Gidip bir çuval gübre alınır. Bunun adı tüm dünyada NPK gübresidir, genellikle 3 adet ana element, bazen de birkaç iz element içerir. Ana elementler N(azot), P(Fosfor), K(potasyum). Azot uçucu bir gazdır, yerinde durmaz, havaya karışır. Ama aldığımız gözenekli naylon çuvalın içinde nasıl gaz olabilir? Potasyum suya temas edince yanıcıdır, Fosfor havayla temas edince yanıcıdır. Ama, çuvalın içinde hep birlikte, öylece dururlar.
Çünkü azot, fosfor ve potasyum kararlı olarak bekleyebilsinler diye, tuz kristalleri ile karıştırılmış olarak üretilirler. Tuz kristalleri olarak genellikle tuz bileşikleri kullanılır, örneğin Cadmium tuzu. Tuz kristallerine bindirilen N, P, K bir arada dengeli ve katı halde tutulur.

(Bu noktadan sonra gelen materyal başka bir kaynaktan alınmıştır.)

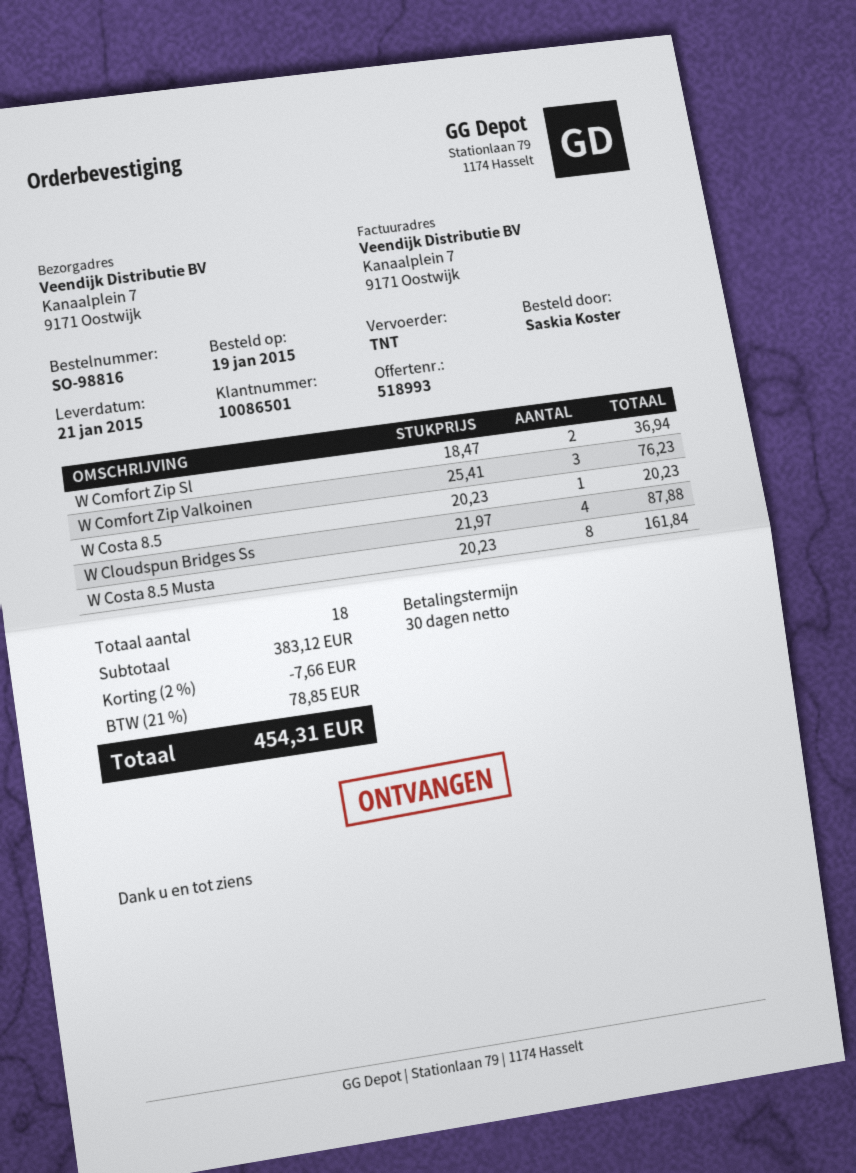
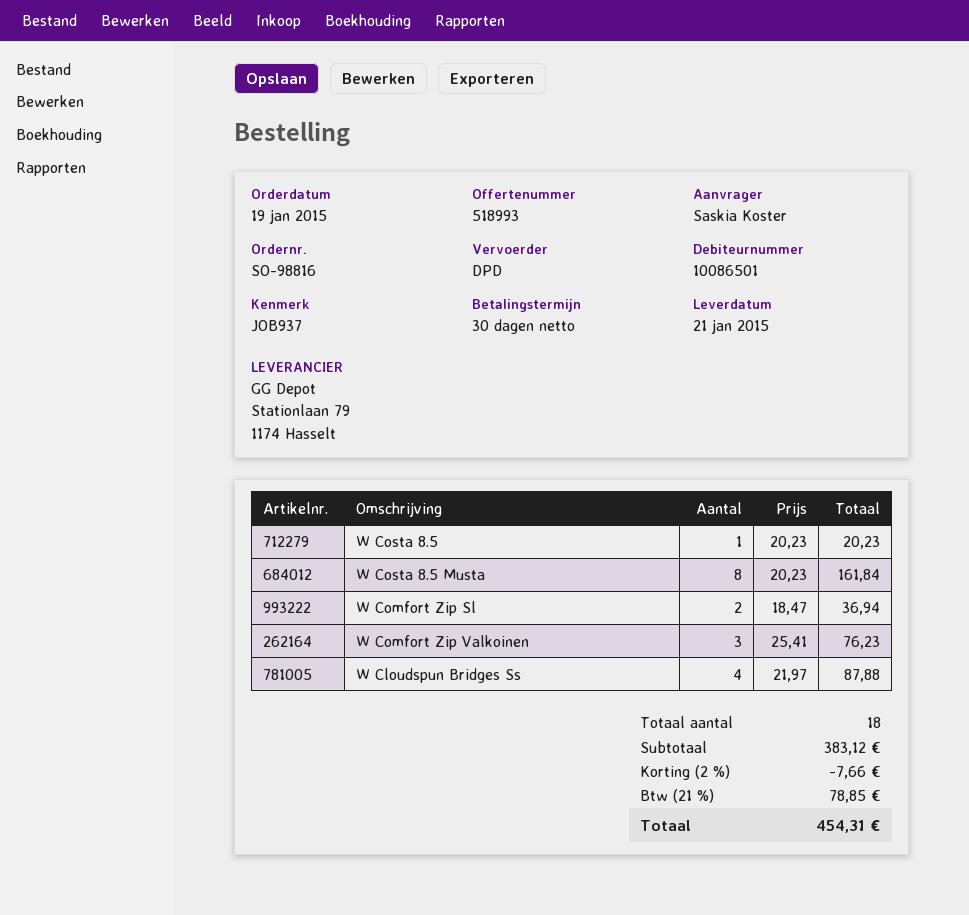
shipping method: TNT -> DPD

Bu kristaller suda çözülebilir yapıdadır, bu sebeple, toprağa atılan gübre sulanıncaya kadar toprakta kuru halde durur, bir etkinlik göstermez. Tuz bileşikleri, sulama veya yağmur ile suda çözünür ve toprak altına inip köklere ulaşır. Fakat bitkinin kılcal kökleri tarafından alınamaz, çünkü köklerin alabileceği mineral yapısında değildir. Bu sebeple kazık kökler tarafından alınır. Kazık kökler yapıları gereğince hidrolik pompa gibi çalışırlar. Kökler; “-suyun içinde çok tuz var” demez, gelen suyu emer. Böylece gübreli ve bol tuzlu suyu içmesi için bitkiyi zorlamış oluruz.
Ama neyse ki zehir değil diye çiftinin içi rahattır. Çünkü sadece gübre verdik!
İşte burada dananın kuyruğu kopar!
Bitki, köklerinden emdiği tuzlu suyu dengelemek için daha fazla su emer. Biz nasıl tuzlu yediğimiz zaman susarız, aynen öyle. Bol su alması, görünüşte bitkiyi hızlı bir büyümeye teşvik eder, çiftçi de sevinir. Yapraklar canlanır, parlar, irileşir. Bitki, gübre sayesinde aşırı şişer… Bu aşamada kök işlevleri yavaşlar, daha fazla su çekmemek için. Topraktaki iz elementleri (eğer varsa) alamaz. Aşırı şişen ve sudan dolayı canlı görünen aynı cins bitkiler, etraftaki tüm böceklerin ilgisi çeker, ki, bu da mono kültürün diğer bir olumsuz sonucudur. Ördeklerin sulu yer araması ve suyu bulunca oraya koşmaları gibi, birçok böcek, er veya geç, bitkilerdeki suyu fark eder ve su kaynağından faydalanmak için bitkiye hücum eder. Böceklerin niyeti bitkiye zarar vermek değildir. Onlar bitkideki suya ulaşmak isterler. Bir de bakarsınız ki, bitkileriniz böcekler tarafından istila edilmiştir.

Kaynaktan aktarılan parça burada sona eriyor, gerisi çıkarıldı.